Activity: Could you copy every line of the data that contains "isolate"?

● ● ● ●

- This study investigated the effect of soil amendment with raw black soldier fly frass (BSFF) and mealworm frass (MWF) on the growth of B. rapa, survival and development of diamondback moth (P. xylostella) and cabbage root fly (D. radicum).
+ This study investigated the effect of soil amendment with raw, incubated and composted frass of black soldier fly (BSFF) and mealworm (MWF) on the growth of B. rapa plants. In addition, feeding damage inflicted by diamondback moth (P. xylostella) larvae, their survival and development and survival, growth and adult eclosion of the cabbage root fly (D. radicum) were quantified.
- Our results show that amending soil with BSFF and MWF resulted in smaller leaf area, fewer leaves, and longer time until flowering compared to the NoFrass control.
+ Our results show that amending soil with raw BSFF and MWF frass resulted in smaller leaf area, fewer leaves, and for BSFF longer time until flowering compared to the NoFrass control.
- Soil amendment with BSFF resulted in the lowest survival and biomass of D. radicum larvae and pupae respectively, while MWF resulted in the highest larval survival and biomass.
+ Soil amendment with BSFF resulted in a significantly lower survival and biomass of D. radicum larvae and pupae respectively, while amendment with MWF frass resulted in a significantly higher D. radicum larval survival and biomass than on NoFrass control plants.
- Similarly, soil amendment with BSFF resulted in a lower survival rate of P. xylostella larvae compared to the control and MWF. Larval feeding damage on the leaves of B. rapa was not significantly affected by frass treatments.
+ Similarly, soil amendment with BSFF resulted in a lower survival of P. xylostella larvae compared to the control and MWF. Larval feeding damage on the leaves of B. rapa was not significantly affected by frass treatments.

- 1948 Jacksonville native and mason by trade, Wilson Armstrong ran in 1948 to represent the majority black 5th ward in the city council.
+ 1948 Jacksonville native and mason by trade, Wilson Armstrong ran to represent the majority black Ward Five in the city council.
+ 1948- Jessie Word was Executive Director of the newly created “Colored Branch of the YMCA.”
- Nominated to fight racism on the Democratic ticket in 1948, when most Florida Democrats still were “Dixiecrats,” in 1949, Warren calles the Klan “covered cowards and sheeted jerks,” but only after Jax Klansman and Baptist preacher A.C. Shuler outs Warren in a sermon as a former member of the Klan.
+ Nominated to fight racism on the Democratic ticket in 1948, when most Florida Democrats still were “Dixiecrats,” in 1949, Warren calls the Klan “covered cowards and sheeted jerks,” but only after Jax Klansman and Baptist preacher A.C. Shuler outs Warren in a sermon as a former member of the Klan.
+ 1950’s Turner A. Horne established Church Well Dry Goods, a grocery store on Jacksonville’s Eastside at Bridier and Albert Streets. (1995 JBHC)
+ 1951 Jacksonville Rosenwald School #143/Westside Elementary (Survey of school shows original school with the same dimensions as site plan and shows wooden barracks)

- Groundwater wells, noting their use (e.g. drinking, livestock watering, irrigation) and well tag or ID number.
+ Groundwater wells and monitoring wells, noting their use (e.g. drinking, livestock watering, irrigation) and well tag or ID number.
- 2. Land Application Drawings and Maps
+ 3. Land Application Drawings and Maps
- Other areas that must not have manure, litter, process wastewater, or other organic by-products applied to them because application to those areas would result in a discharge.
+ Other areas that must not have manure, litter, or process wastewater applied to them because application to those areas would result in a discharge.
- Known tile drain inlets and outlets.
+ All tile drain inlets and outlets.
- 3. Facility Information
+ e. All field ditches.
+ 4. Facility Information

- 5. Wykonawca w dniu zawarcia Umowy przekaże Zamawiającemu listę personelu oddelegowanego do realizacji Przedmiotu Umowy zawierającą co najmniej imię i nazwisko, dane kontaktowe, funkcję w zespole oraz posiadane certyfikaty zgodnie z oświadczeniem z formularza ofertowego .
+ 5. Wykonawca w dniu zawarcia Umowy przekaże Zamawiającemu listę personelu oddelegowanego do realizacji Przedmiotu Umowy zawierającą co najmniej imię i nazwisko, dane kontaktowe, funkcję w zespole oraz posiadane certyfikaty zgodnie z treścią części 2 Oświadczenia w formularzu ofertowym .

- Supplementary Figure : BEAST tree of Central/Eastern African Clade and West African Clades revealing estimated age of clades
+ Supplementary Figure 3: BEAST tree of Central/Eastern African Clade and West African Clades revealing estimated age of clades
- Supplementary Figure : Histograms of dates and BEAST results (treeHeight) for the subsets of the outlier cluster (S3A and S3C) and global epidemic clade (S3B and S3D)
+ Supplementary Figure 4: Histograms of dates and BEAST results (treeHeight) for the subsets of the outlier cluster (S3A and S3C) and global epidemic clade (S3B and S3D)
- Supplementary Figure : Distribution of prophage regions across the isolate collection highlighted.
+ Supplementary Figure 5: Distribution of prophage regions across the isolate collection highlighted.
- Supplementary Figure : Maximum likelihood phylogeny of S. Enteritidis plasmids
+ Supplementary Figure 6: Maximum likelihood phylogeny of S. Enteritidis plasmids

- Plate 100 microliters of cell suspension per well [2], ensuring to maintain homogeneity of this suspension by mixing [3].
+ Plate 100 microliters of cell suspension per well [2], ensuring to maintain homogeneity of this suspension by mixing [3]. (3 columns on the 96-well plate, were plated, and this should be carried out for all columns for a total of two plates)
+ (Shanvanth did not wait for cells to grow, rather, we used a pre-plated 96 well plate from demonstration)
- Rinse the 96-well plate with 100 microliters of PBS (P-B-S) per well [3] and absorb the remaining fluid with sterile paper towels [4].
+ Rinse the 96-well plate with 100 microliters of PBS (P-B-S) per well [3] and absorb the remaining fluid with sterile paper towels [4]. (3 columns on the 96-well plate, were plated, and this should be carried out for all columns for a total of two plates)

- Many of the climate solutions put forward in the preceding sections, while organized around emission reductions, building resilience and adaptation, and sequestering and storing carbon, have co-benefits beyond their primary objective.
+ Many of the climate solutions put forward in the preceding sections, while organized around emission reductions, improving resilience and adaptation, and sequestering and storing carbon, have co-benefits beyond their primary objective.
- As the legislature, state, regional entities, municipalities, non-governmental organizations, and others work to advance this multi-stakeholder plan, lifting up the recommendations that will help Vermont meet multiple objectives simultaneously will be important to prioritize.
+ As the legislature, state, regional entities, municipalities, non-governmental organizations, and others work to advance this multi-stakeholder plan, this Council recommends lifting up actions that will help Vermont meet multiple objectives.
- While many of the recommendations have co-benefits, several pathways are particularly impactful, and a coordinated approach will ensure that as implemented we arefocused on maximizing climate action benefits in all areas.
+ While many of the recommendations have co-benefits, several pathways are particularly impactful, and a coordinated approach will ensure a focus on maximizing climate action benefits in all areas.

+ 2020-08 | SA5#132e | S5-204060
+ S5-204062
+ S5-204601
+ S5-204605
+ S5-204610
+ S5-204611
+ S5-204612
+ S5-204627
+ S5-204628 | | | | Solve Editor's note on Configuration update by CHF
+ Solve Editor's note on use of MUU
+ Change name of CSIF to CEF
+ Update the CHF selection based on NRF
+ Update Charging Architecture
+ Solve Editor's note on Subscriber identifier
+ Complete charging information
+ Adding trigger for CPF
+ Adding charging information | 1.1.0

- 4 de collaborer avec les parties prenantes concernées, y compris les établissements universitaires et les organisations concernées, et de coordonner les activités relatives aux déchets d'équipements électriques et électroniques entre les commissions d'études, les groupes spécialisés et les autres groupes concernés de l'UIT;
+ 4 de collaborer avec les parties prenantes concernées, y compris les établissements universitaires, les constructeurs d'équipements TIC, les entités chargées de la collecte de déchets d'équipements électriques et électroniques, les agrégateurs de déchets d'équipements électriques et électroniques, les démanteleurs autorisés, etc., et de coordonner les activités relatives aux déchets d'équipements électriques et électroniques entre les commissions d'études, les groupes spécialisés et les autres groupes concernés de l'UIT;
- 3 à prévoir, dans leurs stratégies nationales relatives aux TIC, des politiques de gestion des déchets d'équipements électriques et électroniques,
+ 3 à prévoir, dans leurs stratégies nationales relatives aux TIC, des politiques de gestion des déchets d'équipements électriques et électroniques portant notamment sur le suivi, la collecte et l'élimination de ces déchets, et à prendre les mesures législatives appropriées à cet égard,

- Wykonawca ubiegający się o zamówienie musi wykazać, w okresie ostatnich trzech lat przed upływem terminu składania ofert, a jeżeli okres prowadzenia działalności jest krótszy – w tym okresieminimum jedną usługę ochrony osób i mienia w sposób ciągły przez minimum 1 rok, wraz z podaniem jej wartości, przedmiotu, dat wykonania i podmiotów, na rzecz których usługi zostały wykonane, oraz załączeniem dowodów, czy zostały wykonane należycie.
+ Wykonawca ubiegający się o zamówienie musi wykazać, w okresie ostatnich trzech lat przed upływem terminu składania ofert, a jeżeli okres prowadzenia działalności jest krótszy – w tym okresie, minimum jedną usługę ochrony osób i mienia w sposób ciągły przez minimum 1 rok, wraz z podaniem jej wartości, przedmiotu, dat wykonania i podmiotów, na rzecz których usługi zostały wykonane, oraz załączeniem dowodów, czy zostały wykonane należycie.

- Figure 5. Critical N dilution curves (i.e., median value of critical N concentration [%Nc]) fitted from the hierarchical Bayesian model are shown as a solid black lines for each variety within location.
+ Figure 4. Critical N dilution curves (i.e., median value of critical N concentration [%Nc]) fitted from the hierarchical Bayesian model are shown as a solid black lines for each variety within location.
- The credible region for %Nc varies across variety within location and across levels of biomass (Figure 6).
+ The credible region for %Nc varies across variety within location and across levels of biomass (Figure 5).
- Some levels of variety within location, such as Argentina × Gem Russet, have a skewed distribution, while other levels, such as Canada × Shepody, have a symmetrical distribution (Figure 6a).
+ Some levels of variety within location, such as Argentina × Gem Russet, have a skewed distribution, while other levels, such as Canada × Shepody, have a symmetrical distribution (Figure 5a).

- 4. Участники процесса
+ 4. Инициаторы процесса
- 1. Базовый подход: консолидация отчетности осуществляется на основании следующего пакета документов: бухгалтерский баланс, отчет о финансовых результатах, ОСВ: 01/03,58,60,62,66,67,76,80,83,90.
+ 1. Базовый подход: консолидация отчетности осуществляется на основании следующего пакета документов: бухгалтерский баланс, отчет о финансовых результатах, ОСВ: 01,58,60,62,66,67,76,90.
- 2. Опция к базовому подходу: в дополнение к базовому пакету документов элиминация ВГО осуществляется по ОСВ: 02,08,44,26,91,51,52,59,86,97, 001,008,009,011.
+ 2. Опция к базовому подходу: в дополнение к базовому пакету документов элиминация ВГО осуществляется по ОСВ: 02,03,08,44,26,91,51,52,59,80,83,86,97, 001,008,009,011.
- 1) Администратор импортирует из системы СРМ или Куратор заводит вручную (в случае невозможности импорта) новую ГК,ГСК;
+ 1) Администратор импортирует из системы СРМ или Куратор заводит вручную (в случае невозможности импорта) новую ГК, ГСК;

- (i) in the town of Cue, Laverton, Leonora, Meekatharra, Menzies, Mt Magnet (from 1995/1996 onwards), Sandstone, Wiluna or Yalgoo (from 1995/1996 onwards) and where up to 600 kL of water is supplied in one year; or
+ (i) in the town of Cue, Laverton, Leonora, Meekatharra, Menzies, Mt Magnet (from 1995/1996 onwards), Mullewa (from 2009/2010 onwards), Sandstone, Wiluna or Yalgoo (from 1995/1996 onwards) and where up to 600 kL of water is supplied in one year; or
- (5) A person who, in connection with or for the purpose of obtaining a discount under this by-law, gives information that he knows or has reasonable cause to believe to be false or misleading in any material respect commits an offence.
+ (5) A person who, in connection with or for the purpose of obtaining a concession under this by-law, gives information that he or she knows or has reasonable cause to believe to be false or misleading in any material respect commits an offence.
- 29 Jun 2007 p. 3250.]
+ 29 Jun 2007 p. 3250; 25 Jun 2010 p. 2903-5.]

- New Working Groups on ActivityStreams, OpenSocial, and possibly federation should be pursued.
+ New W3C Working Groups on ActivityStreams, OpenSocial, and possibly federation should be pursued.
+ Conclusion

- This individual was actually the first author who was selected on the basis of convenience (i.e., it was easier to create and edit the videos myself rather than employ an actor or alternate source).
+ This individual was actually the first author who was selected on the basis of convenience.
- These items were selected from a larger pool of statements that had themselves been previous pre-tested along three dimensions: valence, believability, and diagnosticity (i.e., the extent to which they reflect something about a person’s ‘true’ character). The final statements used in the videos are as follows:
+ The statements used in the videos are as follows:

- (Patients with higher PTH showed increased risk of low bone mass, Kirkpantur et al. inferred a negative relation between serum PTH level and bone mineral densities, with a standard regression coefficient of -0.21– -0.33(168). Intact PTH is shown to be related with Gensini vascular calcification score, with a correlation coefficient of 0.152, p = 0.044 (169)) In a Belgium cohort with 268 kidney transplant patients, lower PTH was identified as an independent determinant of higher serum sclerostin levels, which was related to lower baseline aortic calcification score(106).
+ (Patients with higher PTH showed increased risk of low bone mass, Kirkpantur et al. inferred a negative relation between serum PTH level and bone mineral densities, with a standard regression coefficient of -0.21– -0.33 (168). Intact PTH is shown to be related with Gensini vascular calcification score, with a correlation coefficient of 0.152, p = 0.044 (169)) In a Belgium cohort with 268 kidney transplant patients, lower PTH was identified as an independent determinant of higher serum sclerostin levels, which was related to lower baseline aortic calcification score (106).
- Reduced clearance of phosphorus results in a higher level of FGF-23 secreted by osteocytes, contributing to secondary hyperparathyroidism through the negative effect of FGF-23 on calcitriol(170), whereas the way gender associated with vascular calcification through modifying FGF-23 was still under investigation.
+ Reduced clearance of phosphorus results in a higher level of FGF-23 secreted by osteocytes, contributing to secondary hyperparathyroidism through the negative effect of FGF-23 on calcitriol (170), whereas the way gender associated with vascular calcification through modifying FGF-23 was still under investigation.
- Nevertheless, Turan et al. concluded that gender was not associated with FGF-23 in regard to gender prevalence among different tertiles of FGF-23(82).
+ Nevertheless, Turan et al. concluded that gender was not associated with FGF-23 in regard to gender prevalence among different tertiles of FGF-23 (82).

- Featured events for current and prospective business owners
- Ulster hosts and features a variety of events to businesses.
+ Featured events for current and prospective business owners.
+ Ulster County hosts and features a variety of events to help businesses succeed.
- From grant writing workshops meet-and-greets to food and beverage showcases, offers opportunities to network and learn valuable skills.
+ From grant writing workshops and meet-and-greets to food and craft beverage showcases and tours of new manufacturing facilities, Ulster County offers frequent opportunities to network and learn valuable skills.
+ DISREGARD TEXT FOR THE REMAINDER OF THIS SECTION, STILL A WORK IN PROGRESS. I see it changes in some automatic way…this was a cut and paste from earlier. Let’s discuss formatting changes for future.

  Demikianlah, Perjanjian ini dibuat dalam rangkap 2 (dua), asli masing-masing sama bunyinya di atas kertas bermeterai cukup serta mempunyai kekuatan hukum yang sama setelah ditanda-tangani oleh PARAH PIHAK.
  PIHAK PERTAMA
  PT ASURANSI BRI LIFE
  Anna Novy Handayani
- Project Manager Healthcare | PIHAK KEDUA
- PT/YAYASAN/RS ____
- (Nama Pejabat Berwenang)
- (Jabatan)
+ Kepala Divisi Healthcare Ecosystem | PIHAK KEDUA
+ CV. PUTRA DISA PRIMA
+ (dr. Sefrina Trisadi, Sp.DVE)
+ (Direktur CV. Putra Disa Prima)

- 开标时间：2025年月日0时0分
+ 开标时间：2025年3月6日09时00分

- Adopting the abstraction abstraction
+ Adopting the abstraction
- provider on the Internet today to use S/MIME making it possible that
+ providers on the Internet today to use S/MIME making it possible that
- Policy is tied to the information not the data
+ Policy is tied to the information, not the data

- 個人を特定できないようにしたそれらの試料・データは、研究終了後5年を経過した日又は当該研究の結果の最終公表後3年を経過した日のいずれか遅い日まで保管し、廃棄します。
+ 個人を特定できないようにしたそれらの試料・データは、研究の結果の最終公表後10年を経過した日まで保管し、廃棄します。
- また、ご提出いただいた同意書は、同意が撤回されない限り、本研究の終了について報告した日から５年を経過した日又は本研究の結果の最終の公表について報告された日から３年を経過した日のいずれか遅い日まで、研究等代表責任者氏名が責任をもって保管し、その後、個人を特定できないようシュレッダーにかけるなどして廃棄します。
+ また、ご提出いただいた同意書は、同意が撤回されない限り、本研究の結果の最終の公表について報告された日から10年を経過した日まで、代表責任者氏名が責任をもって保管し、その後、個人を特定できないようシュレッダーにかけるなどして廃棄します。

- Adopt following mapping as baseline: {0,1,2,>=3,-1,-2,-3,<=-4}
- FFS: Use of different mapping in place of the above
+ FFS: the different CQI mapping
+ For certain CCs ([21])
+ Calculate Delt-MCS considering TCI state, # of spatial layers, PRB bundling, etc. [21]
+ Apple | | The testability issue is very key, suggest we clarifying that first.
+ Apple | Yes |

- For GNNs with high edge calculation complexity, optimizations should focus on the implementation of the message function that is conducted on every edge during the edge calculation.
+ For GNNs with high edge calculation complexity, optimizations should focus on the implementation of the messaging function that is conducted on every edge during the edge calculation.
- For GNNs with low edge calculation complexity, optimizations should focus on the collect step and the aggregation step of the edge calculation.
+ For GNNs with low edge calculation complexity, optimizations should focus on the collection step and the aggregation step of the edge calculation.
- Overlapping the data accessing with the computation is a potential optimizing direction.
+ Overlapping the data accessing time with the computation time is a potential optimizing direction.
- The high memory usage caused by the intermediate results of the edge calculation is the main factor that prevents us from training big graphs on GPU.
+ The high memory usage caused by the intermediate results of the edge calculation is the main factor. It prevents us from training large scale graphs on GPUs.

● ● ● ●

Answer to the problem:
- Supplementary Figure : Distribution of prophage regions across the isolate collection highlighted.
+ Supplementary Figure 5: Distribution of prophage regions across the isolate collection highlighted.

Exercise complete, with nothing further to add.